Tesla Model X Plaid: He Says: To gain a thorough understanding of the huge advancements of the current Model X Plaid over the first-generation Model X, I encourage you to view Sandy Munro’s current video series on YouTube of the Model S Plaid teardown and analysis. The Model S Plaid is virtually identical to the Model X Plaid under the skin.
Just to summarize some Model X major improvements:
- A heat pump replacing the resistance heating for increased mileage.
- Better environmental air distribution and controls accessible by more passengers.
- Suspension capable of handling over 1,000 horsepower while never wavering from a straight line or vibrating under acceleration or braking.

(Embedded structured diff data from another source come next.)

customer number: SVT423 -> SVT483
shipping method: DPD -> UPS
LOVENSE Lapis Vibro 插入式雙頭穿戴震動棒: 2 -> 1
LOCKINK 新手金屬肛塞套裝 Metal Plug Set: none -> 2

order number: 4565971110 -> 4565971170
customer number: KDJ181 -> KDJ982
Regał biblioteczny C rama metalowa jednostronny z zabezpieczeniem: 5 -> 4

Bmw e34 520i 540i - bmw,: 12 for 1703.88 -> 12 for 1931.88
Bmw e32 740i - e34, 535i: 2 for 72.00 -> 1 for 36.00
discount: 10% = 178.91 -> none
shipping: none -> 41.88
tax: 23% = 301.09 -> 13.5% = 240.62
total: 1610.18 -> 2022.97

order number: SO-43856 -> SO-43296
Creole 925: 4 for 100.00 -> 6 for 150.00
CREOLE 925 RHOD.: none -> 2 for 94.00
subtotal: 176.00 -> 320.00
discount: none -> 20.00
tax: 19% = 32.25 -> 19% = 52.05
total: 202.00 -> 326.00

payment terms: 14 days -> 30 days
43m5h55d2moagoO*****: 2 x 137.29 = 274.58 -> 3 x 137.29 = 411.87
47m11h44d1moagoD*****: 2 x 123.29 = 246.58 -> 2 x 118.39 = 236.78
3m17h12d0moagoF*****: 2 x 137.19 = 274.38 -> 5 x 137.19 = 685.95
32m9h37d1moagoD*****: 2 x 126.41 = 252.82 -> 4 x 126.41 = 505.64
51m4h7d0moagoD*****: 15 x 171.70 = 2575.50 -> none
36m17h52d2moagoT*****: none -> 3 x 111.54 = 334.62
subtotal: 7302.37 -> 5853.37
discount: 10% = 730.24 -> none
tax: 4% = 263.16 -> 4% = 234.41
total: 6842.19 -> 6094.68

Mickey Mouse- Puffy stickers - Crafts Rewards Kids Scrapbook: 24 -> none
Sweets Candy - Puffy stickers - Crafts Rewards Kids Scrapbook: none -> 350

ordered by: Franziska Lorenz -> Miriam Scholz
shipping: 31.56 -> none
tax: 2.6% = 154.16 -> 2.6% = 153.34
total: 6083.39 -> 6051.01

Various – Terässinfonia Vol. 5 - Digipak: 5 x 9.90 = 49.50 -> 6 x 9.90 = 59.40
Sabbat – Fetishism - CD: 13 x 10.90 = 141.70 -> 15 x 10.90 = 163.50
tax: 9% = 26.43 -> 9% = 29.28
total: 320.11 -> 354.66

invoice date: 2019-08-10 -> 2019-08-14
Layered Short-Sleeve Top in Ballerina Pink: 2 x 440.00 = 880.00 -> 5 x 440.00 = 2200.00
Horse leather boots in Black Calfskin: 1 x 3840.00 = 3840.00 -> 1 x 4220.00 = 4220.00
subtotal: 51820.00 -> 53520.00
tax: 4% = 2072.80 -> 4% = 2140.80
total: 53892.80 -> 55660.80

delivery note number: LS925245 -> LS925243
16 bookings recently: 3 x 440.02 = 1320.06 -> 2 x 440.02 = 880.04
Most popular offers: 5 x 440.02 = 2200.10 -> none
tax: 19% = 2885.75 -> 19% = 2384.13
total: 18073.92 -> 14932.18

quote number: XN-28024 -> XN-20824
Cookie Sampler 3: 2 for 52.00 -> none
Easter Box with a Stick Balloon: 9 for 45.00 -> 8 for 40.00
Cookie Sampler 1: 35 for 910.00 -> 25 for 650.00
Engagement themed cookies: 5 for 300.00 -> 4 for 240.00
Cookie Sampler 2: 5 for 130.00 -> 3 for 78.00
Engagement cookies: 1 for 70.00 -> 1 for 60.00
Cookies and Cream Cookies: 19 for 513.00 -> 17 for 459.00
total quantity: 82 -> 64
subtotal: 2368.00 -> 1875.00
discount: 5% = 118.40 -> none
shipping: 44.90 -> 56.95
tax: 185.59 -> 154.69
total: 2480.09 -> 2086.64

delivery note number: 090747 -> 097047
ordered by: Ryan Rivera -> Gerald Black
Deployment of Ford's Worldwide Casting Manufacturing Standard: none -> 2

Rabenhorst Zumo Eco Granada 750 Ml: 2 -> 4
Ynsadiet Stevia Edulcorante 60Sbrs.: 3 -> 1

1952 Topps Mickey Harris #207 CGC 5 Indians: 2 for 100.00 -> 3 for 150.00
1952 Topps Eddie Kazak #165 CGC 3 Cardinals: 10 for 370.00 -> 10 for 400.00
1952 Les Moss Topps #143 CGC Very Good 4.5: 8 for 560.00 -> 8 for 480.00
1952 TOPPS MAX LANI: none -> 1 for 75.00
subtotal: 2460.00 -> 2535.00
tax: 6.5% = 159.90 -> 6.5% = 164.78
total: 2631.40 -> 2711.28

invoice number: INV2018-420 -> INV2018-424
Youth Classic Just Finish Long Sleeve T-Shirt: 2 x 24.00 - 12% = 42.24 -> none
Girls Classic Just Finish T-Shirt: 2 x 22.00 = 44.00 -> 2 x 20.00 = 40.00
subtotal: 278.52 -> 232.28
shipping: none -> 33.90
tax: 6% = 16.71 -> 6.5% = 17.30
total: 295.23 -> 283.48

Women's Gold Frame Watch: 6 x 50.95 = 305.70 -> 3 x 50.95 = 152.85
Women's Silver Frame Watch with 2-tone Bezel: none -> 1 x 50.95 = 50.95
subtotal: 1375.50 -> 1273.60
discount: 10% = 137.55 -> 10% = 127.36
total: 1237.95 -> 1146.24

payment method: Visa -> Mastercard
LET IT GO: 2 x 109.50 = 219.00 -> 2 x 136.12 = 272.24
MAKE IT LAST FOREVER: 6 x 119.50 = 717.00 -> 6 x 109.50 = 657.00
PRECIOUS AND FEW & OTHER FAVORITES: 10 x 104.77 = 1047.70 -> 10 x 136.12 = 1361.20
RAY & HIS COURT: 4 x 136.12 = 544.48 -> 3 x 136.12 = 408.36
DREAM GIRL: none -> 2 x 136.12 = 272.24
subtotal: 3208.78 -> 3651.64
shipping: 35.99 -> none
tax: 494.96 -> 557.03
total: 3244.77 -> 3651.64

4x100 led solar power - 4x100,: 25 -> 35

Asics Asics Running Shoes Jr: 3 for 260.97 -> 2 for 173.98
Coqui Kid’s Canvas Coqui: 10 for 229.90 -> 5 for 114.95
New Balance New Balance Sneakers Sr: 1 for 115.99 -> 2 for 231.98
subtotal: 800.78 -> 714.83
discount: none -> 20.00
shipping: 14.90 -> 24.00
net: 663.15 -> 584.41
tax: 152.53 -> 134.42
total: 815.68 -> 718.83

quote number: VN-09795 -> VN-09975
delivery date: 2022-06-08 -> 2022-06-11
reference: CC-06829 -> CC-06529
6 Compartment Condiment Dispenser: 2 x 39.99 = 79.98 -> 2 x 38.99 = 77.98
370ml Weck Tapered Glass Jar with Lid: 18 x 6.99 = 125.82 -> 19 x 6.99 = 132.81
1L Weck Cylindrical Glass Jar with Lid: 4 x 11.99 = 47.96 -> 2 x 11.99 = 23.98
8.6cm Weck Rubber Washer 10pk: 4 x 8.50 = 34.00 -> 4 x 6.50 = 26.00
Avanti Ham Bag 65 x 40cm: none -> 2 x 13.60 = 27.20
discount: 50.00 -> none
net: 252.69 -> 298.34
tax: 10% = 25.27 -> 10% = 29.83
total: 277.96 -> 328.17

- Three electric motors with an amazing advance in power and efficiency. An electric differential action by dual but independent, rear motors.
- Smoother ride with self-adjusting air suspension.
- A quieter cabin with reduced wind noise due to double glass. No detectable noise or vibration from the environmental compressor.
- Improvements in tire’s ride and rolling resistance over time with a required higher speed rating. Note: The 20” wheel choice offers greater straight line acceleration traction than do the 21’s. The ride is better as well.
- The new and improved battery cells and better battery physical configuration is important. The 330+ mile range and the huge additions in the available Superchargers banishes the last vestiges of “range anxiety.”
- The Model X is fully equipped for full self driving. Bring it on!
A feature-for-feature competitor for the Tesla Model X will be quite a time coming to market.